• [Description of the task]: For this exercise, return only the lines in the records below from the one holding "total: 79023.27 -> 81005.08" through the one holding "EAN 9783760771731: 1", including both, exactly as they appear and without pictures.
■ ■ ■ ■ ■ ■ ■
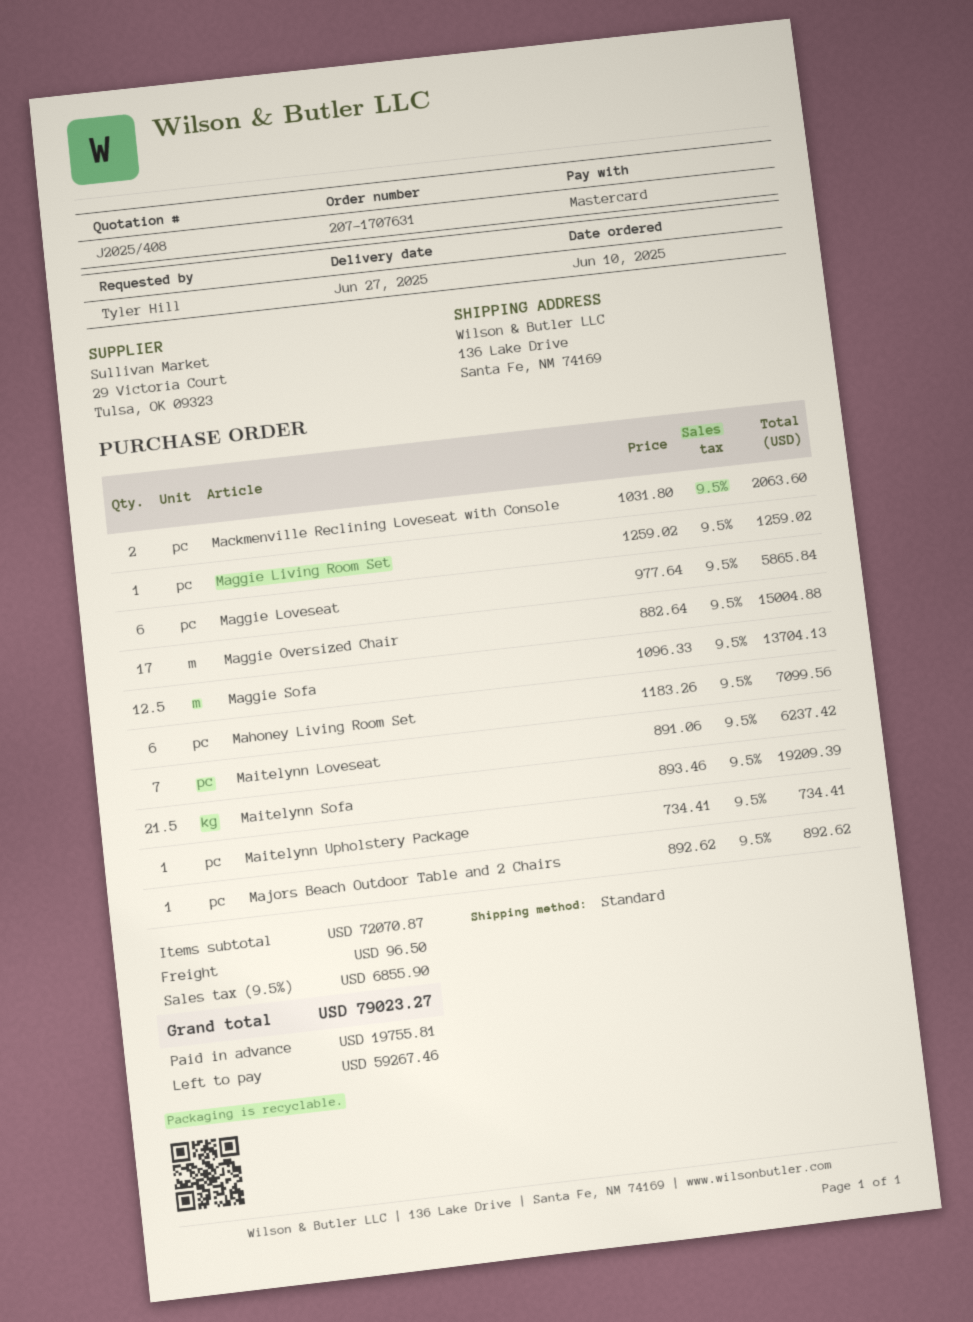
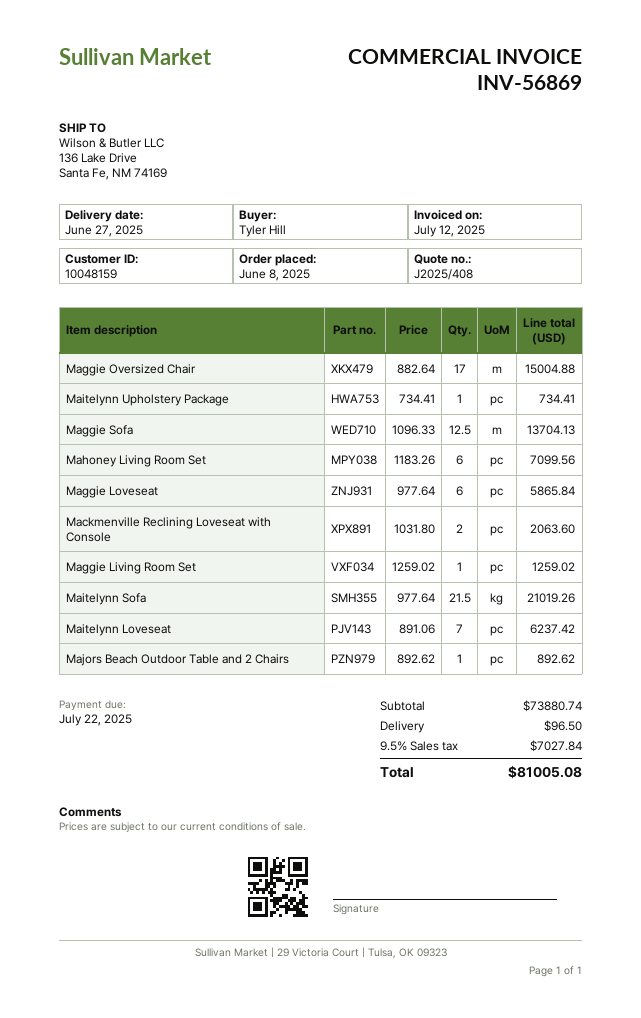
order date: 2025-06-10 -> 2025-06-08
Maitelynn Sofa: 21.5 x 893.46 = 19209.39 -> 21.5 x 977.64 = 21019.26
subtotal: 72070.87 -> 73880.74
tax: 9.5% = 6855.90 -> 9.5% = 7027.84
total: 79023.27 -> 81005.08

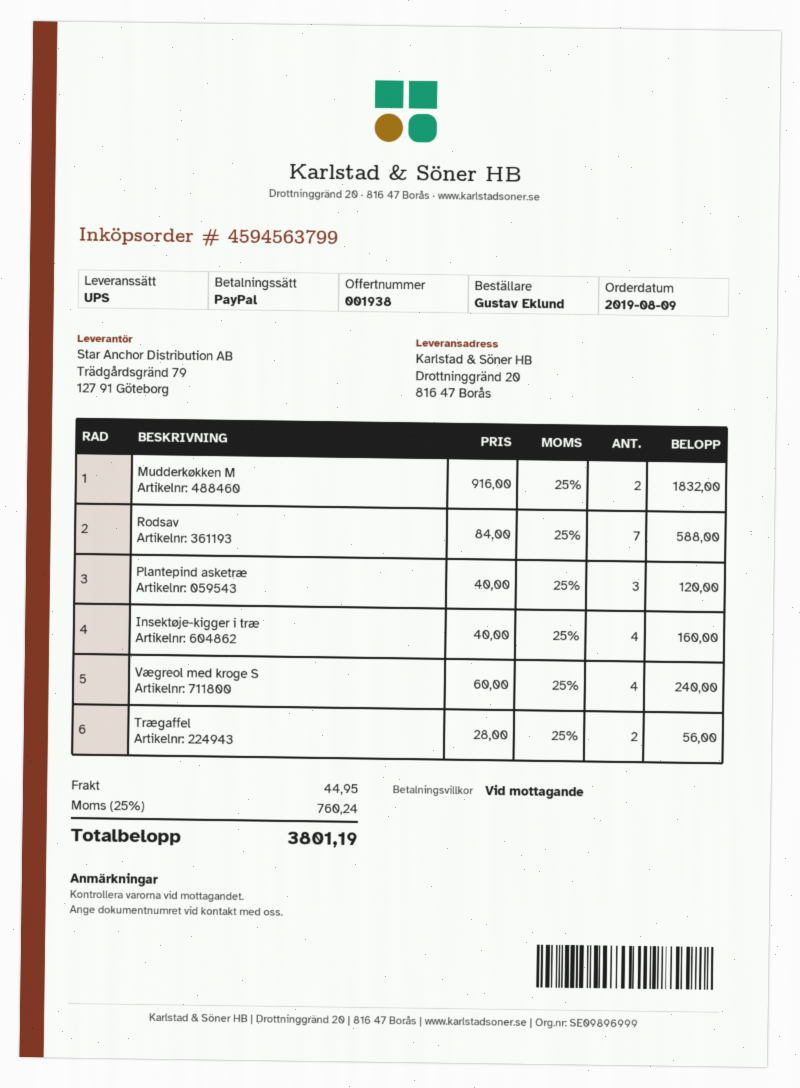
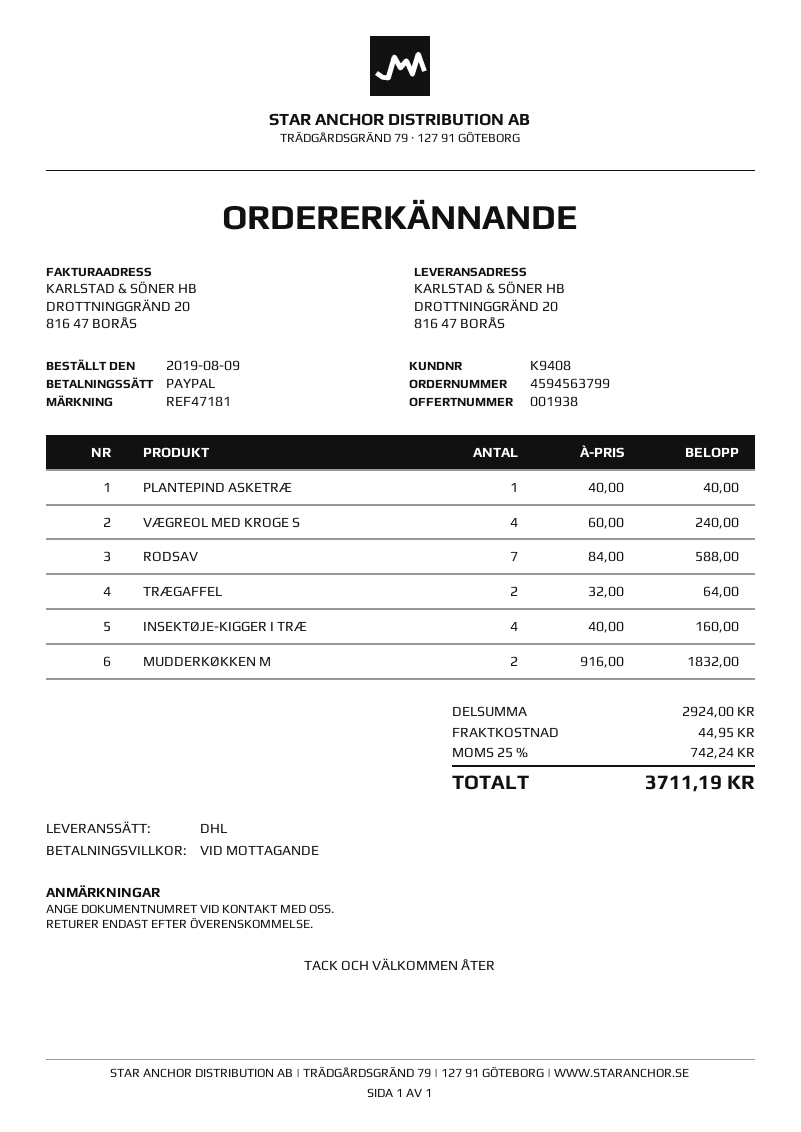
shipping method: UPS -> DHL
Plantepind asketræ: 3 x 40.00 = 120.00 -> 1 x 40.00 = 40.00
Trægaffel: 2 x 28.00 = 56.00 -> 2 x 32.00 = 64.00
tax: 25% = 760.24 -> 25% = 742.24
total: 3801.19 -> 3711.19

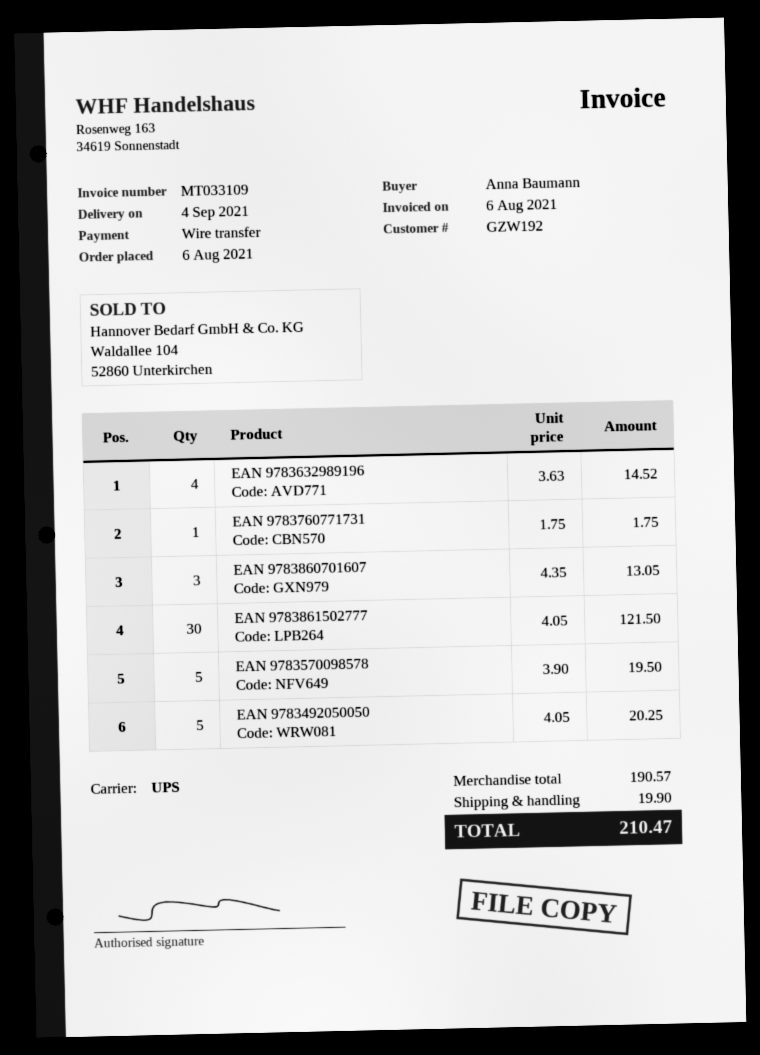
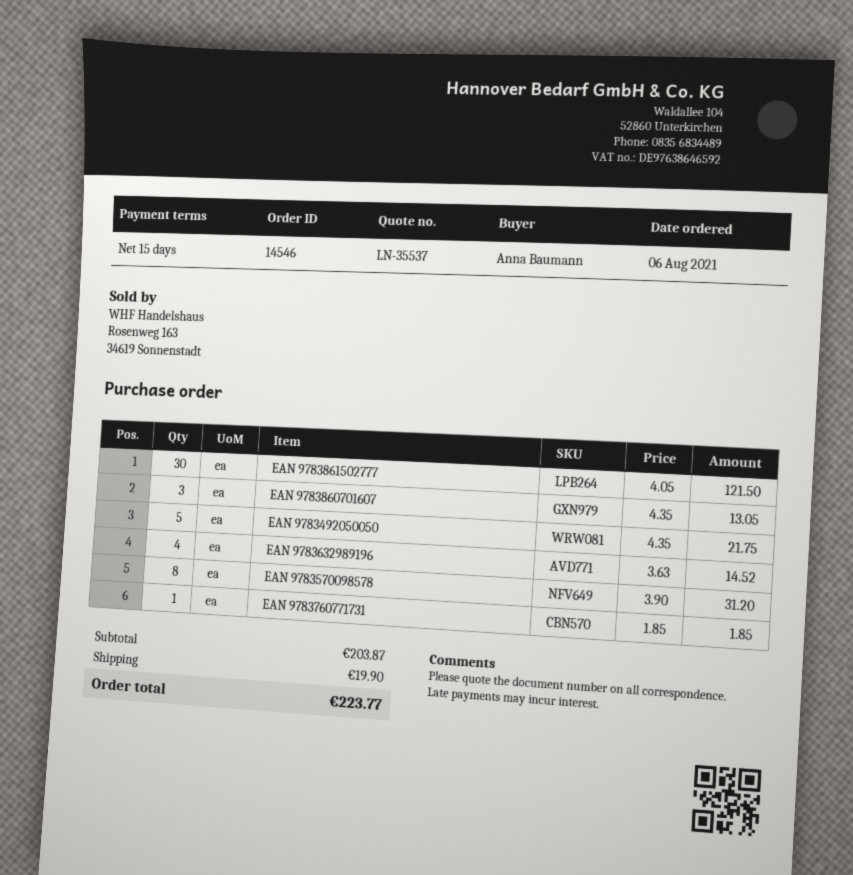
EAN 9783760771731: 1 x 1.75 = 1.75 -> 1 x 1.85 = 1.85
EAN 9783570098578: 5 x 3.90 = 19.50 -> 8 x 3.90 = 31.20
EAN 9783492050050: 5 x 4.05 = 20.25 -> 5 x 4.35 = 21.75
subtotal: 190.57 -> 203.87
total: 210.47 -> 223.77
■ ■ ■ ■ ■ ■ ■
• [Result]:
total: 79023.27 -> 81005.08

shipping method: UPS -> DHL
Plantepind asketræ: 3 x 40.00 = 120.00 -> 1 x 40.00 = 40.00
Trægaffel: 2 x 28.00 = 56.00 -> 2 x 32.00 = 64.00
tax: 25% = 760.24 -> 25% = 742.24
total: 3801.19 -> 3711.19

EAN 9783760771731: 1 x 1.75 = 1.75 -> 1 x 1.85 = 1.85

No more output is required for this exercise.